| Task description |
Exact reproduction of the data is required, with images excluded.

| Excerpts from a dataset |
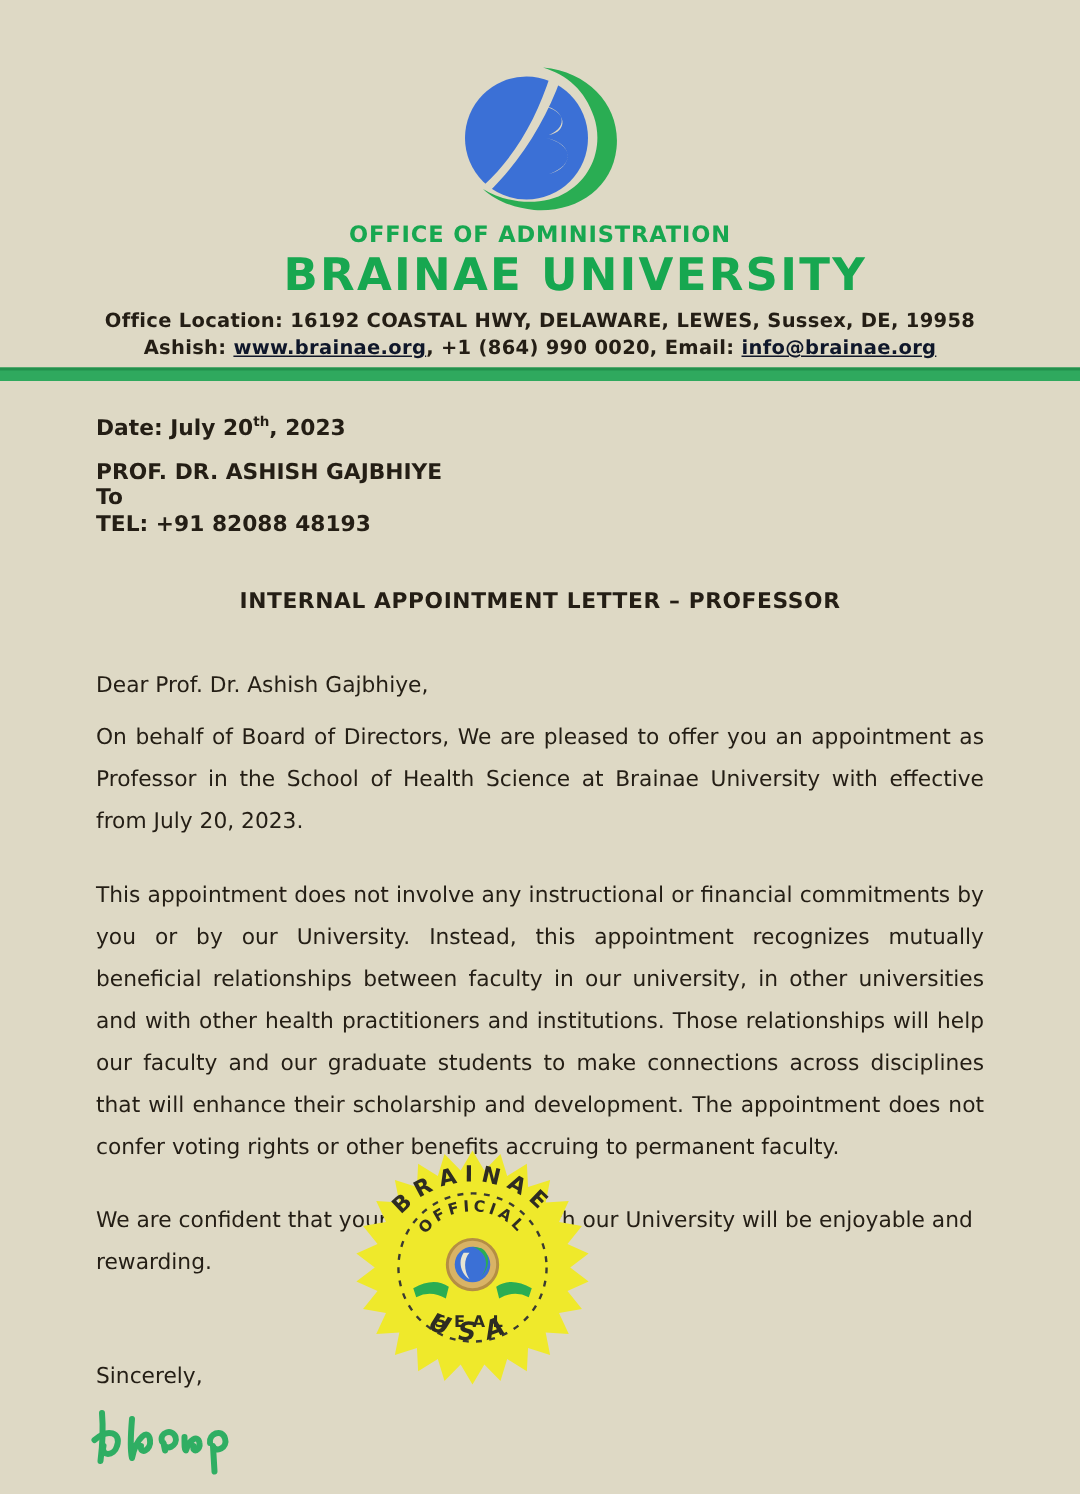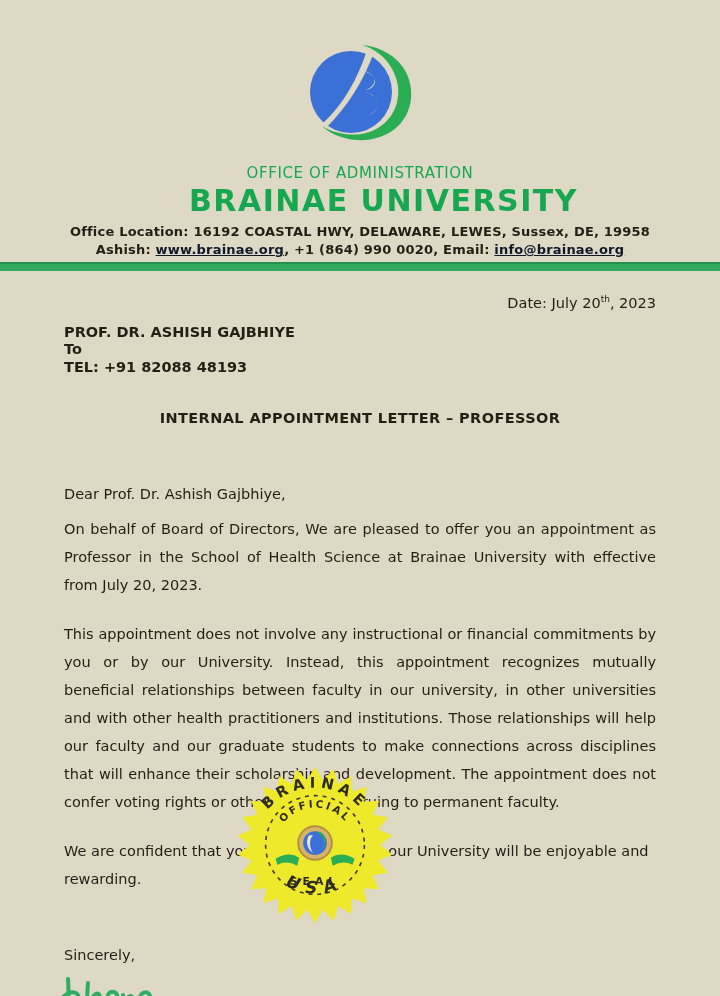--- a/index.html
+++ b/index.html
@@ -11,24 +11,24 @@
     margin: 0 auto;
     background: #ded9c5;
     font-family: "DejaVu Sans", "Liberation Sans", sans-serif;
     color: #241e15;
     overflow: hidden;
   }
   
   .header { text-align: center; padding-top: 44px; }
   .logo-wrap { width: 112px; height: 100px; margin: 0 auto; }
   .office-line {
-    margin-top: 20px;
+    margin-top: 3px;
     color: #17a750;
     font-size: 15px;
-    font-weight: 400;
+    font-weight: 700;
     letter-spacing: 0.6px;
   }
   .university-name {
     margin-top: 1px;
     color: #17a750;
     font-size: 30px;
     font-weight: 800;
     letter-spacing: 1.5px;
     padding-left: 47px;
   }
@@ -52,40 +52,39 @@
   .green-bar {
     margin-top: 5px;
     height: 9px;
     background: #2fa95e;
     border-top: 2px solid #23914d;
   }
   
   .content { padding: 0 64px; }
   .date-line {
     margin-top: 23px;
-    text-align: right;
-    font-size: 14.5px;
-    font-weight: 400;
+    font-size: 14.5px;
+    font-weight: 700;
   }
   .date-line sup { font-size: 9px; }
   .recipient {
     margin-top: 13px;
     font-size: 14.5px;
     font-weight: 800;
     line-height: 17.5px;
   }
   .subject {
     margin-top: 34px;
     text-align: center;
     font-size: 14.5px;
     font-weight: 800;
     letter-spacing: 0.4px;
   }
   .salutation {
-    margin-top: 60px;
+    margin-top: 40px;
     font-size: 14.5px;
   }
   .para {
     font-size: 14.5px;
     text-align: justify;
     line-height: 28px;
   }
   .para-1 { margin-top: 13px; }
   .para-2 { margin-top: 21px; }
   .para-3 { margin-top: 21px; text-align: left; }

| Output below |
--- a/index.html
+++ b/index.html
@@ -11,24 +11,24 @@
     margin: 0 auto;
     background: #ded9c5;
     font-family: "DejaVu Sans", "Liberation Sans", sans-serif;
     color: #241e15;
     overflow: hidden;
   }
   
   .header { text-align: center; padding-top: 44px; }
   .logo-wrap { width: 112px; height: 100px; margin: 0 auto; }
   .office-line {
-    margin-top: 20px;
+    margin-top: 3px;
     color: #17a750;
     font-size: 15px;
-    font-weight: 400;
+    font-weight: 700;
     letter-spacing: 0.6px;
   }
   .university-name {
     margin-top: 1px;
     color: #17a750;
     font-size: 30px;
     font-weight: 800;
     letter-spacing: 1.5px;
     padding-left: 47px;
   }
@@ -52,40 +52,39 @@
   .green-bar {
     margin-top: 5px;
     height: 9px;
     background: #2fa95e;
     border-top: 2px solid #23914d;
   }
   
   .content { padding: 0 64px; }
   .date-line {
     margin-top: 23px;
-    text-align: right;
-    font-size: 14.5px;
-    font-weight: 400;
+    font-size: 14.5px;
+    font-weight: 700;
   }
   .date-line sup { font-size: 9px; }
   .recipient {
     margin-top: 13px;
     font-size: 14.5px;
     font-weight: 800;
     line-height: 17.5px;
   }
   .subject {
     margin-top: 34px;
     text-align: center;
     font-size: 14.5px;
     font-weight: 800;
     letter-spacing: 0.4px;
   }
   .salutation {
-    margin-top: 60px;
+    margin-top: 40px;
     font-size: 14.5px;
   }
   .para {
     font-size: 14.5px;
     text-align: justify;
     line-height: 28px;
   }
   .para-1 { margin-top: 13px; }
   .para-2 { margin-top: 21px; }
   .para-3 { margin-top: 21px; text-align: left; }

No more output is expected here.